The period from the accession of Diocletian to the Islamic conquest was a tumultuous one: a period of catastrophic defeat (Adrianople and the fall of the Empire in the West), as well as a brilliant success (the Justinian reconquest and the final defeat of Sassanid Persia). The period is well studied in political and historian terms; however, the Imperial Roman Army, particularly its appearance and equipment, remains a neglected topic. As a result a number of misconceptions have arisen. This authoritative follow-up to the author's successful "Roman Infantry Equipment: The Later Empire" not only corrects these misconceptions, it also provides a comprehensive survey of the military material of the period. The equipment, both offensive and defensive, is considered not simply as artefacts in isolation, but rather as pieces of a whole. Form is considered in conjunction with the reasons being the development and adoption, as well as the usage, of the equipment. Finally, the book addresses the vexed question of what exactly was a shieldwall and how did it function, particularly in relation to enemy cavalry.

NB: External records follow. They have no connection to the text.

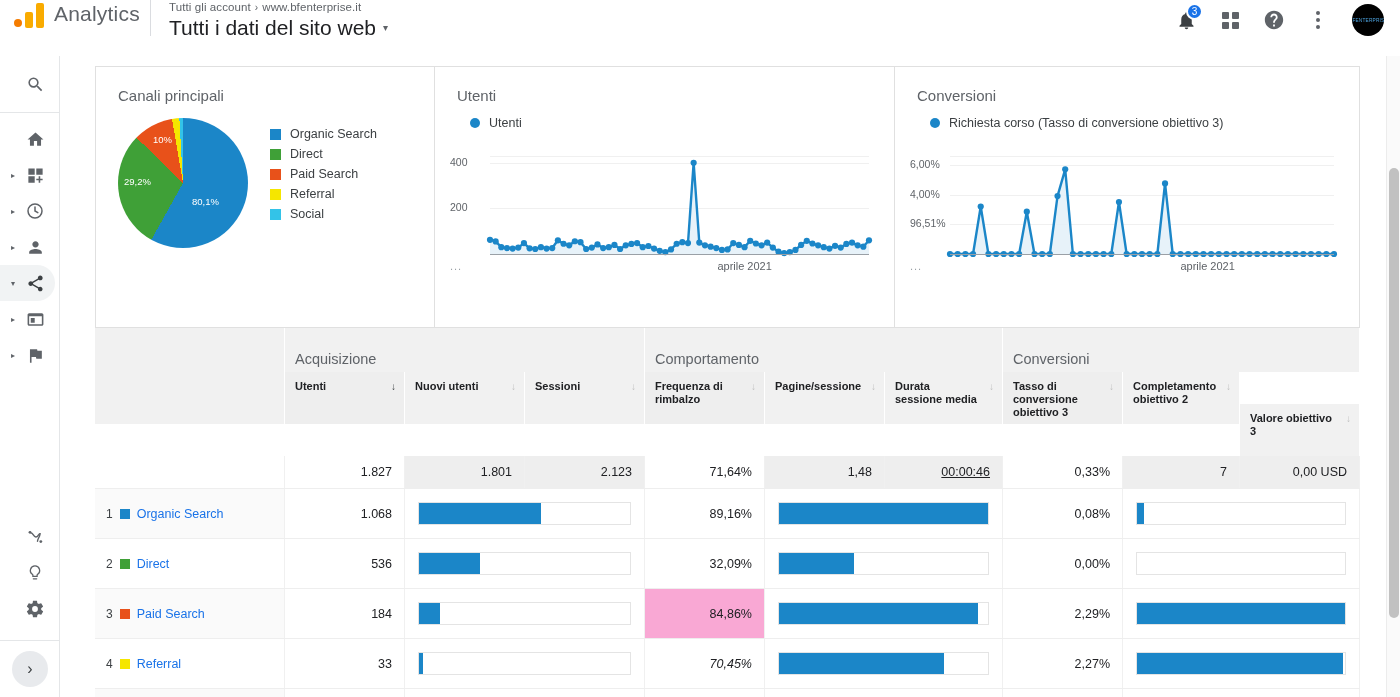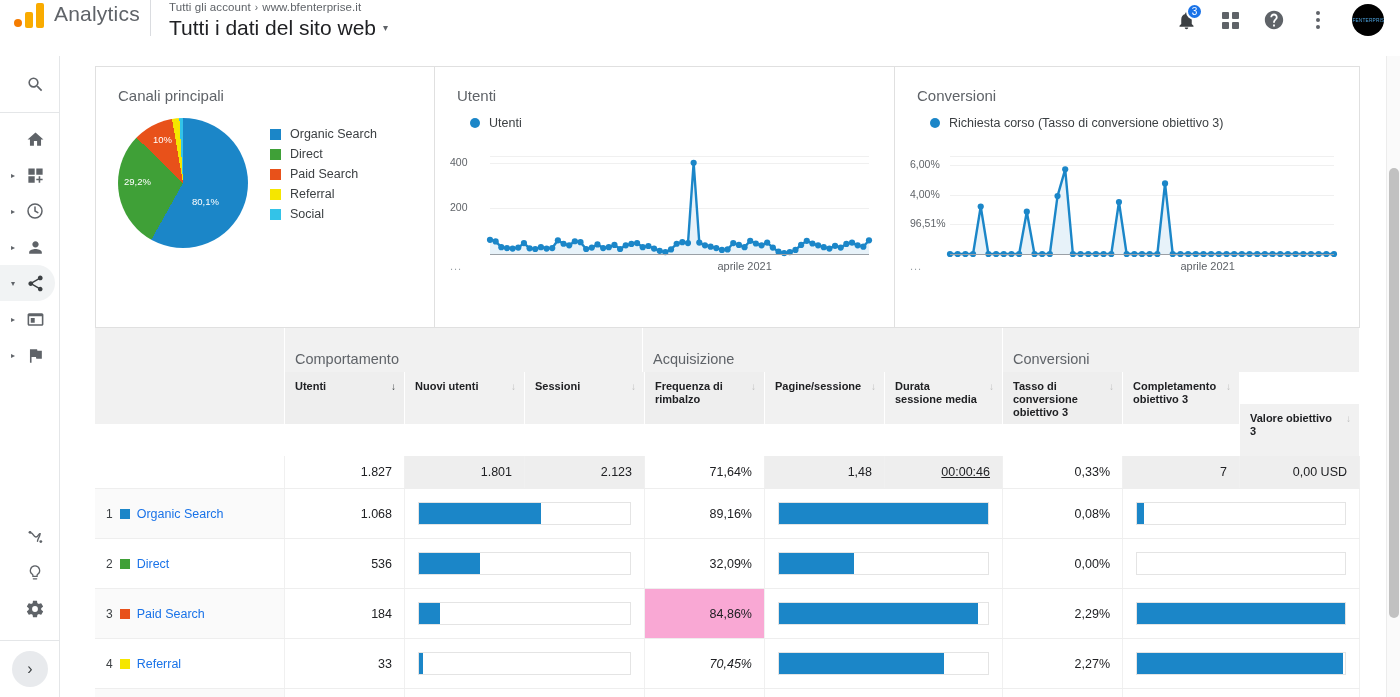--- a/index.html
+++ b/index.html
@@ -477,11 +477,11 @@
         <div class="th-group" style="width: 190px; background: rgb(241, 241, 241);">
           <span></span>
         </div>
+        <div class="th-group" style="width: 360px;">
+          <span>Acquisizione</span>
+        </div>
         <div class="th-group" style="width: 358px;">
           <span>Comportamento</span>
-        </div>
-        <div class="th-group" style="width: 360px;">
-          <span>Acquisizione</span>
         </div>
         <div class="th-group" style="width: 357px;">
           <span>Conversioni</span>

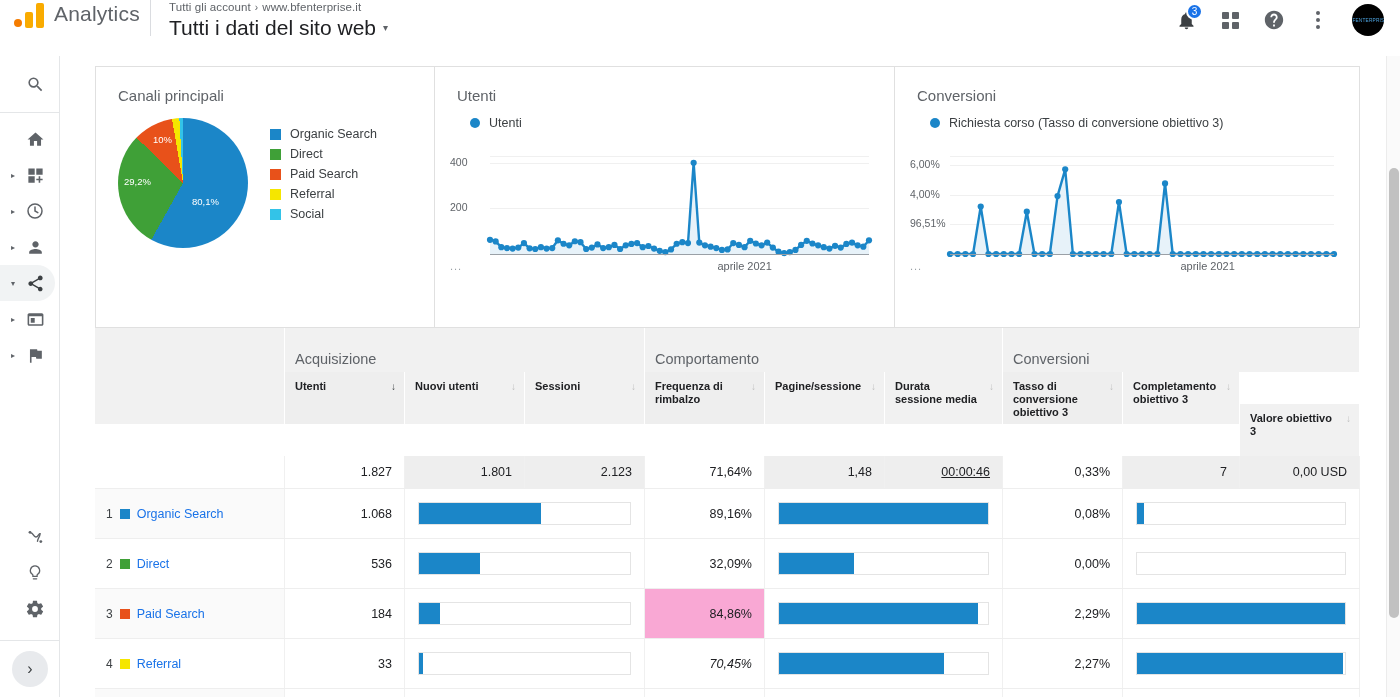--- a/index.html
+++ b/index.html
@@ -518,7 +518,7 @@
           <span class="sort">↓</span>
         </div>
         <div class="th lt" style="width: 117px;">
-          <span class="th-lbl">Completamento obiettivo 3</span>
+          <span class="th-lbl">Completamento obiettivo 2</span>
           <span class="sort">↓</span>
         </div>
         <div class="th lt" style="width: 120px; margin-top: 32px;">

Ian Stephenson has an M Litt in archaeology from the University of Newcastle and is widely published on the subject of Roman and Early Medieval warfare.
Awarded his PhD at the University of Reading, Ian Stephenson is one of Britain's leading experts on Roman and early medieval weaponry, and the first port of call for re-enactors. In addition to Roman Infantry Equipment he has published the definitive work on the Anglo-Saxon shield. He is currently working on The Late Anglo-Saxon Army.